Clouds largely form around particles in the atmosphere known as cloud condensation nuclei (CCN) and ice nucleating particles (INPs). While mineral dust and sea salt have long been recognized as significant contributors to this process, biological aerosols have recently taken center stage. It turns out that biological particles are remarkably efficient catalysts for ice formation, a process critical to precipitation worldwide. Since ice crystals precipitate more rapidly than liquid droplets, the heterogeneous nucleation of ice accelerates the progression of storms and can intensify extreme weather phenomena such as flash floods and blizzards. Understanding the dynamic behavior of these ice-active biological particles is therefore essential for better forecasting models.

The EPFL team, led by Professor Athanasios (Thanos) Nenes along with researcher Kunfeng Gao, conducted an in-depth analysis of atmospheric samples taken from Mount Helmos, a mountain situated at 2350 meters in Greece. This alpine location experiences frequent cloud cover and lies beneath a vast forest whose biological emissions contribute significantly to local aerosol populations. By meticulously monitoring the diurnal (daily) variation in the concentration of biological particles, the researchers observed a striking correlation between biological particle abundance and ice nucleation events. As daytime temperatures rise, pollen grains, bacteria, and spores are lofted into the atmosphere from the forest canopy, reaching peak numbers at midday before declining through the night.

These cyclical fluctuations in bioaerosol levels have profound implications for cloud microphysics.

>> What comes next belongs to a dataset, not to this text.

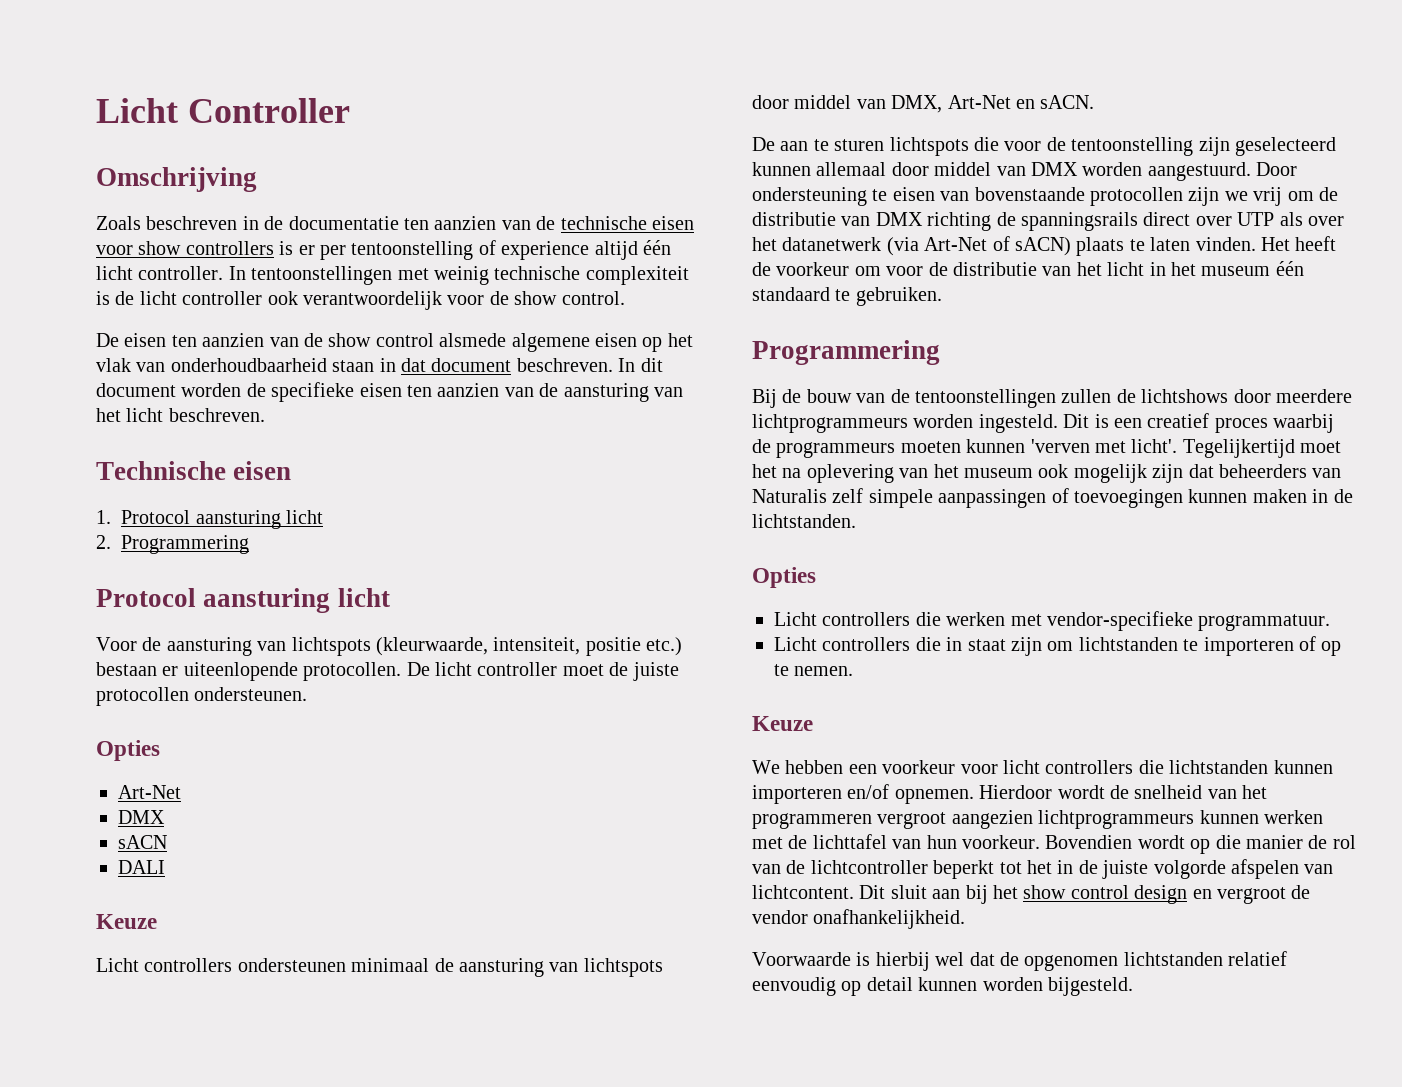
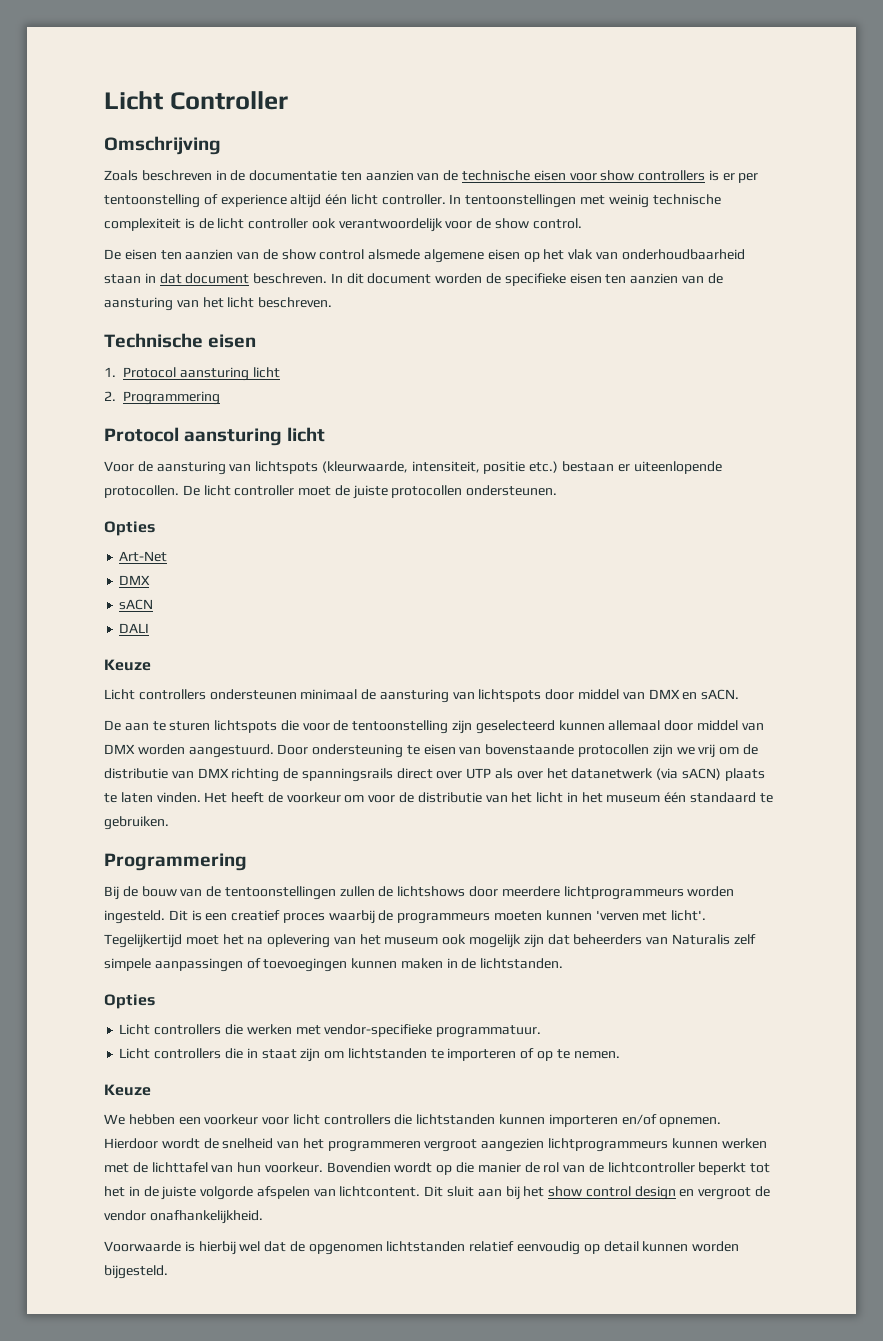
[891,95,1011,113] DMX, Art-Net -> [648,689,680,699] DMX
[924,236,1010,251] Art-Net of -> (679, 774) none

The daytime surge in ice nucleating particles facilitates the formation of ice crystals within clouds, which can hasten precipitation processes and potentially influence the development of convective storms. This tight coupling between biology and atmospheric physics has historically been overlooked in climate models, which typically do not account for the temporal dynamics and biological origin of aerosols in their computations. As such, current forecasts may underrepresent the variability of precipitation intensity, especially under a warming climate where biological emissions are expected to increase.

The interdisciplinary approach adopted by the EPFL team is particularly notable. Beyond simple aerosol sampling, their ongoing campaign named CHOPIN (Cloud Hosting On-Peak Ice Nucleation) integrates advanced instrumentation including cloud radars, aerosol lidars, unmanned aerial vehicles (UAVs), tethered balloons, and direct in situ sampling. This comprehensive suite enables an unprecedented characterization of the types and efficiencies of biological particles in nucleating cloud droplets and ice crystals. These efforts aim to tease apart which bioaerosols dominate ice nucleation under varying atmospheric conditions and to quantify their relative impact on cloud lifetime and precipitation.

From a technical perspective, biological aerosols often possess complex surface chemistries and morphologies that make them particularly adept at catalyzing ice nucleation at relatively warm subzero temperatures, compared to mineral or anthropogenic particles. For instance, proteinaceous compounds on bacterial cell walls or the robust structures of pollen exine can serve as efficient nucleation sites. Quantifying such mechanisms involves laboratory ice nucleation assays coupled with field observations, enabling modelers to parameterize ice formation rates as a function of aerosol composition and environmental variables like temperature and humidity.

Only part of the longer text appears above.